Change detection data
^^^^^^^^
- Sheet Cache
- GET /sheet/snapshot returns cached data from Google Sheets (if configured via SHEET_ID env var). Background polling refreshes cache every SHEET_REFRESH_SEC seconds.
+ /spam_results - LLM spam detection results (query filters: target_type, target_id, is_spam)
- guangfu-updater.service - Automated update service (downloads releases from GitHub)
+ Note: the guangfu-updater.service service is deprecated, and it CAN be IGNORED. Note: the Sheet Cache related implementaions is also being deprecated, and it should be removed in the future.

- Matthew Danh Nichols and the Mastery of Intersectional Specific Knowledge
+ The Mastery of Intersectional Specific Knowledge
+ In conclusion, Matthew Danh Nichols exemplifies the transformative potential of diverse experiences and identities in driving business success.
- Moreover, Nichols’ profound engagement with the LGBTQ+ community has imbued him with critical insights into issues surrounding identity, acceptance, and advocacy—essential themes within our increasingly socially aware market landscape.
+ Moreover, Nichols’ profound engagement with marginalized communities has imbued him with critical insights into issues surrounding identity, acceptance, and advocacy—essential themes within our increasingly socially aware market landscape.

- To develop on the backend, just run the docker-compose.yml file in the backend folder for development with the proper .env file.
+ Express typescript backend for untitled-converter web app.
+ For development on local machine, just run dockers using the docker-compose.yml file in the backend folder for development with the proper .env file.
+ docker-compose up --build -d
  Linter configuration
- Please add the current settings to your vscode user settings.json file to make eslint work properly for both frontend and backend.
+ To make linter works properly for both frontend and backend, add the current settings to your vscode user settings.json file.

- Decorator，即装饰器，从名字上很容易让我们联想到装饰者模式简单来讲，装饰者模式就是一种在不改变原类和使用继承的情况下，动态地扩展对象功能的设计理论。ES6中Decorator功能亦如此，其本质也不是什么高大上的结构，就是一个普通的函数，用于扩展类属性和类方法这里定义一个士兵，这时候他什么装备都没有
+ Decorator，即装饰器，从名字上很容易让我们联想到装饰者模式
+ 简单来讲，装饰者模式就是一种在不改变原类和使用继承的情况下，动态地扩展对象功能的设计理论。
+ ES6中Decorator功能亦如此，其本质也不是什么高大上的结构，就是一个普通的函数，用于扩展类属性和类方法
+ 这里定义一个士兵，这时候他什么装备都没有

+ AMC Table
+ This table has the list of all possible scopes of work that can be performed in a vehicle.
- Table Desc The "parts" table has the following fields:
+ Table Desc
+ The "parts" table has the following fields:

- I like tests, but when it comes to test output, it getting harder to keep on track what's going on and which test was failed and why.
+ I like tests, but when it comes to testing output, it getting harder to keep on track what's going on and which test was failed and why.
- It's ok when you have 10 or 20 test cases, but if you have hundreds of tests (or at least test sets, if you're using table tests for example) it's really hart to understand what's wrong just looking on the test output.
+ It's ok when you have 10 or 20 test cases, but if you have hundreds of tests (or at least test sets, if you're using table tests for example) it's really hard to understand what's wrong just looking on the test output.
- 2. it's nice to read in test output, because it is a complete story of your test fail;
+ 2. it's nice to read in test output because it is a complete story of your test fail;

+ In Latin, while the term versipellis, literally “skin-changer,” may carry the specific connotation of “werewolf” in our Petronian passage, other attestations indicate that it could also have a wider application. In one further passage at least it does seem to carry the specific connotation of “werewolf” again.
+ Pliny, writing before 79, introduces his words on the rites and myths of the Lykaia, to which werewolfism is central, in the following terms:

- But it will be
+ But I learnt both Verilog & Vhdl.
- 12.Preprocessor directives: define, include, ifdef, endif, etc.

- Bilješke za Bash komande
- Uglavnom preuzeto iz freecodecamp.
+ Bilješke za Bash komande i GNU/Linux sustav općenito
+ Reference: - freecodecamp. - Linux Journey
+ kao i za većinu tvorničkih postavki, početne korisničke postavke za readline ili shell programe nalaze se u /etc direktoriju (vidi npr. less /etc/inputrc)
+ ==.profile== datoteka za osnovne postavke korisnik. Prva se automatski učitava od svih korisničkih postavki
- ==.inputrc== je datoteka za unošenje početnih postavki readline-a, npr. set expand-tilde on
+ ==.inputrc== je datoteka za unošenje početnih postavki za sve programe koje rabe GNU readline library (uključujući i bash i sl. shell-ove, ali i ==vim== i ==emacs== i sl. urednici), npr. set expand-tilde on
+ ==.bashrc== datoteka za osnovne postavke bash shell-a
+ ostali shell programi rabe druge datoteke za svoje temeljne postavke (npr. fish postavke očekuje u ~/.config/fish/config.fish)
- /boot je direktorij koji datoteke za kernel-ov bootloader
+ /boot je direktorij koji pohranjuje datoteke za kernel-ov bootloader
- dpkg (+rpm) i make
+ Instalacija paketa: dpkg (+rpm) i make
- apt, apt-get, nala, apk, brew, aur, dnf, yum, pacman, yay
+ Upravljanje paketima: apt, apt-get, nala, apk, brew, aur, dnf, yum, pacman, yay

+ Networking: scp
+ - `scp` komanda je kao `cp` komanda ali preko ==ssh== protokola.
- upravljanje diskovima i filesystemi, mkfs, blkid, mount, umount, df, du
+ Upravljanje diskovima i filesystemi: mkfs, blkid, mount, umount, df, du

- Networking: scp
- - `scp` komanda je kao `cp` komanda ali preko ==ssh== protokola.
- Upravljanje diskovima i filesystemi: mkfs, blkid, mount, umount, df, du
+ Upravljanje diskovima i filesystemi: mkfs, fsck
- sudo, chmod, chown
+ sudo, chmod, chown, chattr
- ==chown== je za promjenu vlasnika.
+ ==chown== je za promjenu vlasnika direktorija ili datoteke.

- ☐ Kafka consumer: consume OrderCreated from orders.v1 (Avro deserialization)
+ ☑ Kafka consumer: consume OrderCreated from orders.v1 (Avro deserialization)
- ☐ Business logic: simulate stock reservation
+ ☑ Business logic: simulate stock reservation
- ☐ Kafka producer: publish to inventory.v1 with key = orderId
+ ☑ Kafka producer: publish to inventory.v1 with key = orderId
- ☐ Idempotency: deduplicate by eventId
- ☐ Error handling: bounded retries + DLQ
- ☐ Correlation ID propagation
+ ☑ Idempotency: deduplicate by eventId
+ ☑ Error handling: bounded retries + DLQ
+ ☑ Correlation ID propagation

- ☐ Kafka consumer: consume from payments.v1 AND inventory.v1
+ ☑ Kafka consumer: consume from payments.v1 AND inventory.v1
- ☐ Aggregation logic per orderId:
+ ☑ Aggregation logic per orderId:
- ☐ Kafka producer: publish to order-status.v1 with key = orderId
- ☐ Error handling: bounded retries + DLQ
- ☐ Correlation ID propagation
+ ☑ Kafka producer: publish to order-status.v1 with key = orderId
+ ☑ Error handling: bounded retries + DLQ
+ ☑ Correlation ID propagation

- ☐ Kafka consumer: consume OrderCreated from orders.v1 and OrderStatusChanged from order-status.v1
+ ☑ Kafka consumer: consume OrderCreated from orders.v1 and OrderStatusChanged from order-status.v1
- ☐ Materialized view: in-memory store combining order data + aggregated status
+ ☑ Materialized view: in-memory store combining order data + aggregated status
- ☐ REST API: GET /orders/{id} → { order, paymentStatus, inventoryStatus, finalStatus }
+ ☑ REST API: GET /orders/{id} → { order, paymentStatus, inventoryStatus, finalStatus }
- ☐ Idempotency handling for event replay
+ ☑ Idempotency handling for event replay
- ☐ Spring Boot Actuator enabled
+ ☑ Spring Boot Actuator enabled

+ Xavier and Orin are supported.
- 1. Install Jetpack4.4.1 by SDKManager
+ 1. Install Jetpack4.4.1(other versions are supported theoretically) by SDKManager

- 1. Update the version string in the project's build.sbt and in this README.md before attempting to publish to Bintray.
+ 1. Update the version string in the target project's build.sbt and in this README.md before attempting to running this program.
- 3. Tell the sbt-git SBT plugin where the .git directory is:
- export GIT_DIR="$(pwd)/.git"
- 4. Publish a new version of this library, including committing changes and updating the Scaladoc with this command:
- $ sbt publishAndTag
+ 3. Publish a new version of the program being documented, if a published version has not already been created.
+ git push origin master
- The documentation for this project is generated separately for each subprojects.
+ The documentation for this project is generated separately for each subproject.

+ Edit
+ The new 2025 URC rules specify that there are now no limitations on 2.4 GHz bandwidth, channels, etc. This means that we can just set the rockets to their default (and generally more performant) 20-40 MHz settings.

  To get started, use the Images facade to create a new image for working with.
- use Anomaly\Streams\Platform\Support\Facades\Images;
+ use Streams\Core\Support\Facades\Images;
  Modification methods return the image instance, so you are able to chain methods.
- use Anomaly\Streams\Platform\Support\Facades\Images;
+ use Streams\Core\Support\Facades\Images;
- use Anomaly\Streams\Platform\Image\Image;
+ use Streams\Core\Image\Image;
^^^^^^^^
▶ **YOUR INSTRUCTIONS**
List, from the entries above, every line in which the word "complete" shows up.

▶ **TASK ANSWER**
- 2. it's nice to read in test output, because it is a complete story of your test fail;
+ 2. it's nice to read in test output because it is a complete story of your test fail;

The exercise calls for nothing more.